**Directions for this task:** Return the listing exactly as it appears, but strip out the images.
::::::::::
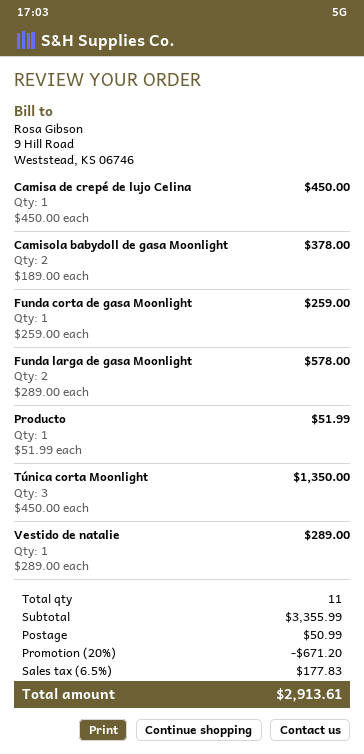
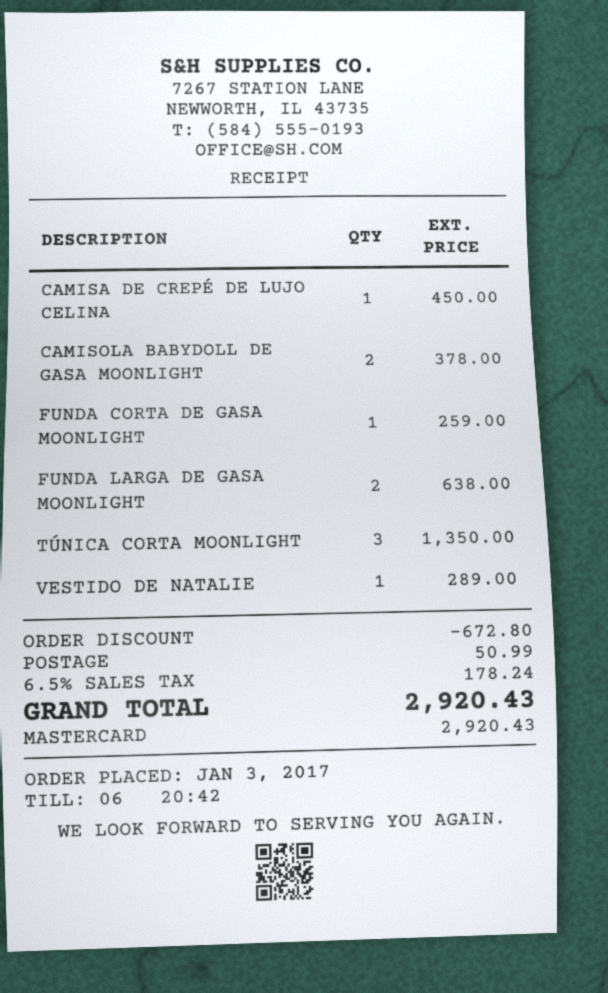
Funda larga de gasa Moonlight: 2 for 578.00 -> 2 for 638.00
Producto: 1 for 51.99 -> none
discount: 671.20 -> 672.80
tax: 6.5% = 177.83 -> 6.5% = 178.24
total: 2913.61 -> 2920.43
::::::::::
**Written solution:**
Funda larga de gasa Moonlight: 2 for 578.00 -> 2 for 638.00
Producto: 1 for 51.99 -> none
discount: 671.20 -> 672.80
tax: 6.5% = 177.83 -> 6.5% = 178.24
total: 2913.61 -> 2920.43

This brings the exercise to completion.